Entretemps, on essaye même de faire appel, de manière anachronique, à d’autres solutions, comme la revalorisation du Confucianisme et de ses théories de « l’harmonie sociale », le tout exprimant la plus passive acceptation par classes subalternes des choix et des options élaborées par le pouvoir : que le pouvoir ordonne et que les sujets obéissent. Comme d’habitude. A cette idée pas vraiment convaincante, une autre exhumation a suivi, celle de la « ligne de masse » maoïste, qui, a toujours été basée par une implication croissante des masses populaires dans les projets élaborés par le pouvoir ; projets sur lesquels les « masses » n’ont jamais pu dire ou exprimer leur avis. Et enfin, aussi la perspective de « discipliner » en avance les intellectuels, en les menaçant de les envoyer dans les campagnes pour « apprendre des paysans ». Voilà une exhumation assez paradoxale de méthodes propres à Mao Zedong, auxquels le « Grand Timonier" avait fait appel pour démanteler le camp adversaire constitué de toute sorte d’ennemis, en détournant la confrontation et la vérification des positions de ses interlocuteurs. Aujourd’hui, dans le contexte présent, des procédures de ce genre bénéficient d’une réévaluation assez singulière, afin que les destinataires puissent comprendre jusqu’au bout que les intellectuels ne pourront pas avancer ou élaborer des théories ou des avis opposés au pouvoir.

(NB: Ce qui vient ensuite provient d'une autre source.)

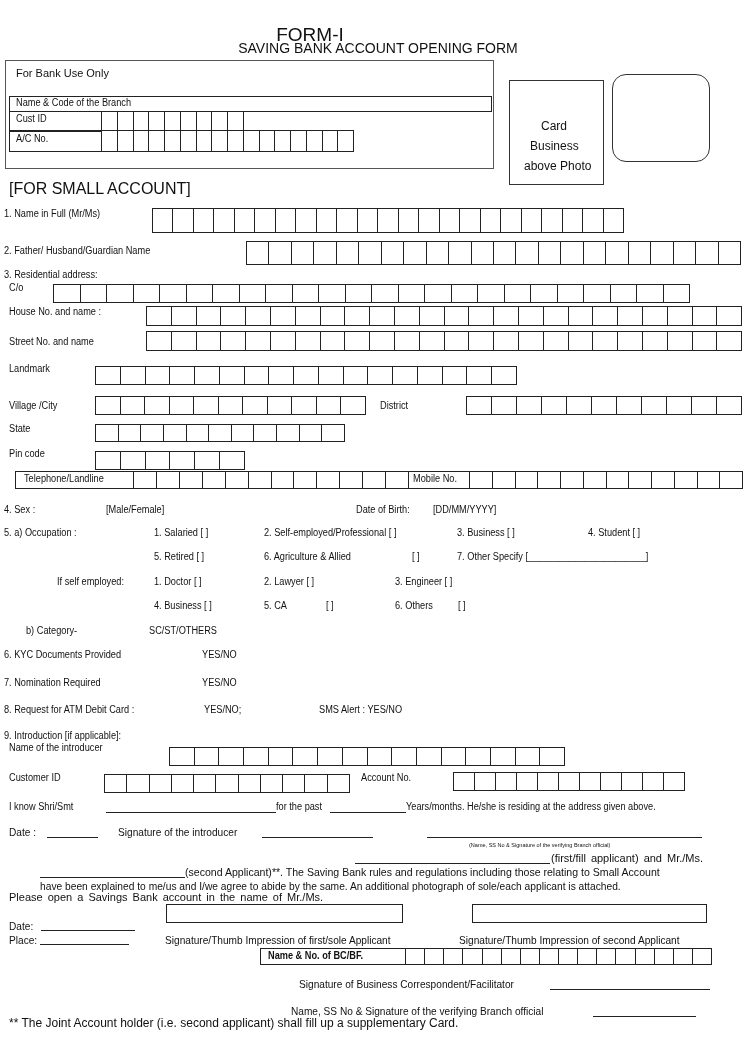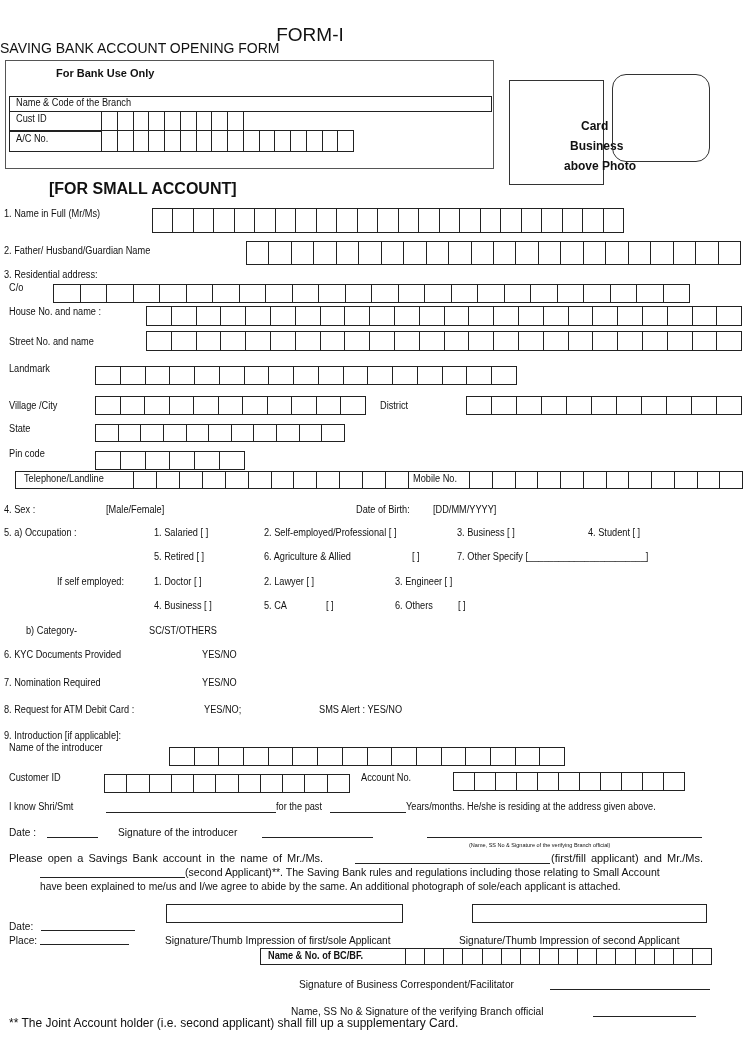--- a/index.html
+++ b/index.html
@@ -11,7 +11,7 @@
   .boxes span { flex:1; border-right:1px solid #222; box-sizing:border-box; }
   .boxes span:last-child { border-right:none; }
   .title1 { position:absolute; left:0; width:620px; text-align:center; top:24px; font-size:19px; }
-  .title2 { position:absolute; left:0; width:756px; top:40px; font-size:14px; }
+  .title2 { position:absolute; left:0; width:756px; text-align:center; top:40px; font-size:14px; }
   .frame { position:absolute; border:1.5px solid #555; box-sizing:border-box; }
   .line { position:absolute; border-bottom:1px solid #222; }
   .para { position:absolute; font-size:11px; line-height:15px; }

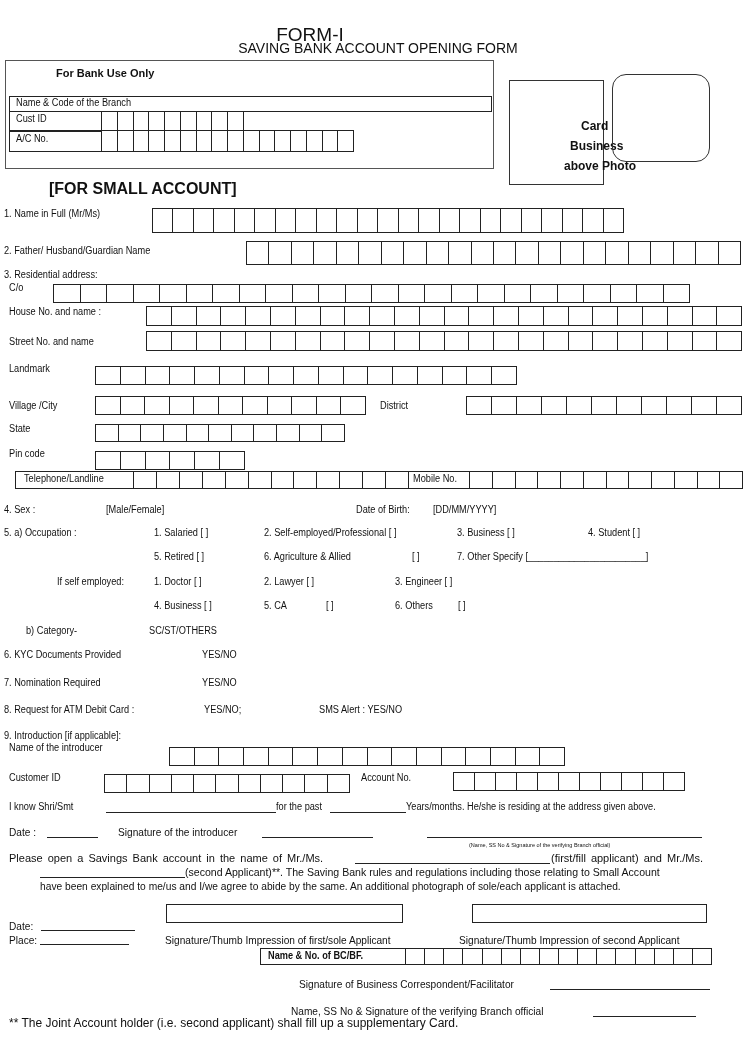--- a/index.html
+++ b/index.html
@@ -6,7 +6,7 @@
   body { width:756px; height:1046px; position:relative; overflow:hidden; font-family:"Liberation Sans", sans-serif; color:#111; }
   .abs { position:absolute; }
   .t { position:absolute; font-size:10px; white-space:nowrap; letter-spacing:0; transform:scaleX(0.92); transform-origin:left top; }
-  .tb { position:absolute; font-size:11px; font-weight:bold; white-space:nowrap;margin-left:40px; }
+  .tb { position:absolute; font-size:11px; font-weight:normal; white-space:nowrap; }
   .boxes { position:absolute; display:flex; border:1.5px solid #222; box-sizing:border-box; }
   .boxes span { flex:1; border-right:1px solid #222; box-sizing:border-box; }
   .boxes span:last-child { border-right:none; }

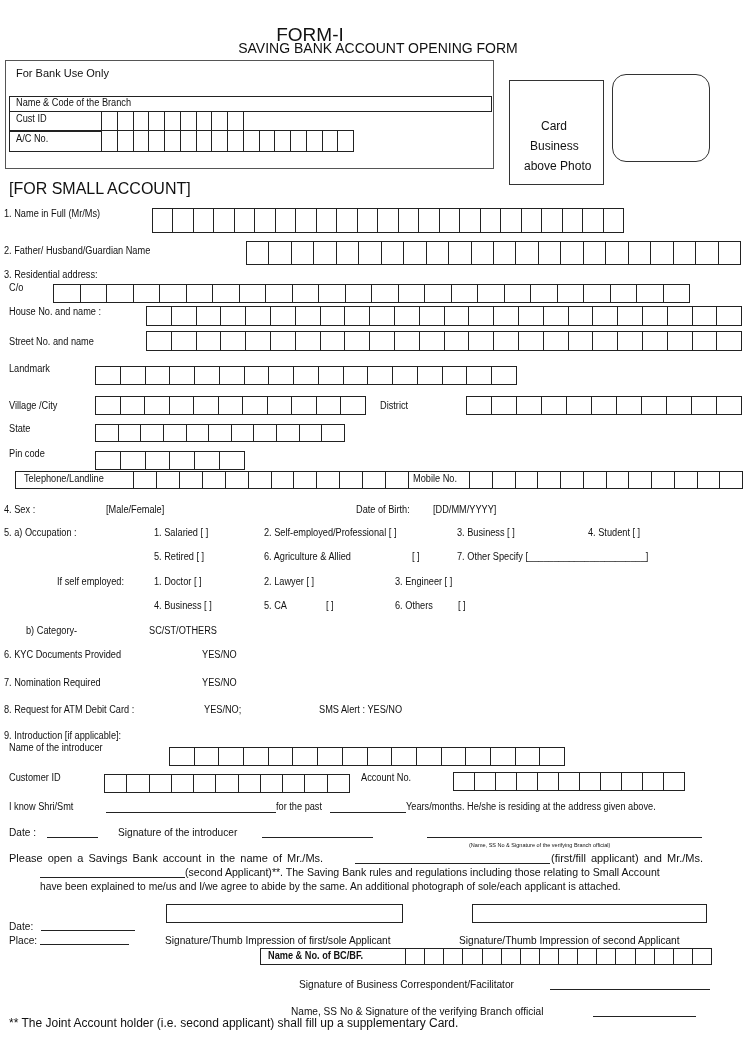--- a/index.html
+++ b/index.html
@@ -411,7 +411,7 @@
 <div class="line" style="left:427px;top:837px;width:275px;"></div>
 <div class="t" style="left:469px;top:842px;font-size:6px;">(Name, SS No &amp; Signature of the verifying Branch official)</div>
 
-<div class="para" style="left:9px;top:851px;word-spacing:2px;text-align:center;">Please open a Savings Bank account in the name of Mr./Ms.</div>
+<div class="para" style="left:9px;top:890px;word-spacing:2px;text-align:center;">Please open a Savings Bank account in the name of Mr./Ms.</div>
 <div class="line" style="left:355px;top:863px;width:195px;"></div>
 <div class="para" style="left:551px;top:851px;word-spacing:2px;">(first/fill applicant) and Mr./Ms.</div>
 <div class="line" style="left:40px;top:877px;width:145px;"></div>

En clair : soit on s’adapte au rassemblement social de type paternaliste-correctionnel envisagé par les nouvelles classes dirigeantes du XVIIIe Congrès du PCC, soit on devra subir la répression de la bureaucratie dominante, au risque d’être exilé à la campagne.
Il s’agit d’un projet, en tout cas, qui devra se mesurer avec le développement réel des événements et avec de nombreuses variables économiques, sociales et politiques, difficilement estimables. Et rien ne nous dit que les prévisions et les attentes du pouvoir chinois contemporain se voient confirmées en quoi que ce soit. Les doutes et les incertitudes, dans la Chine de l’après-Deng, prévalent nettement sur les données.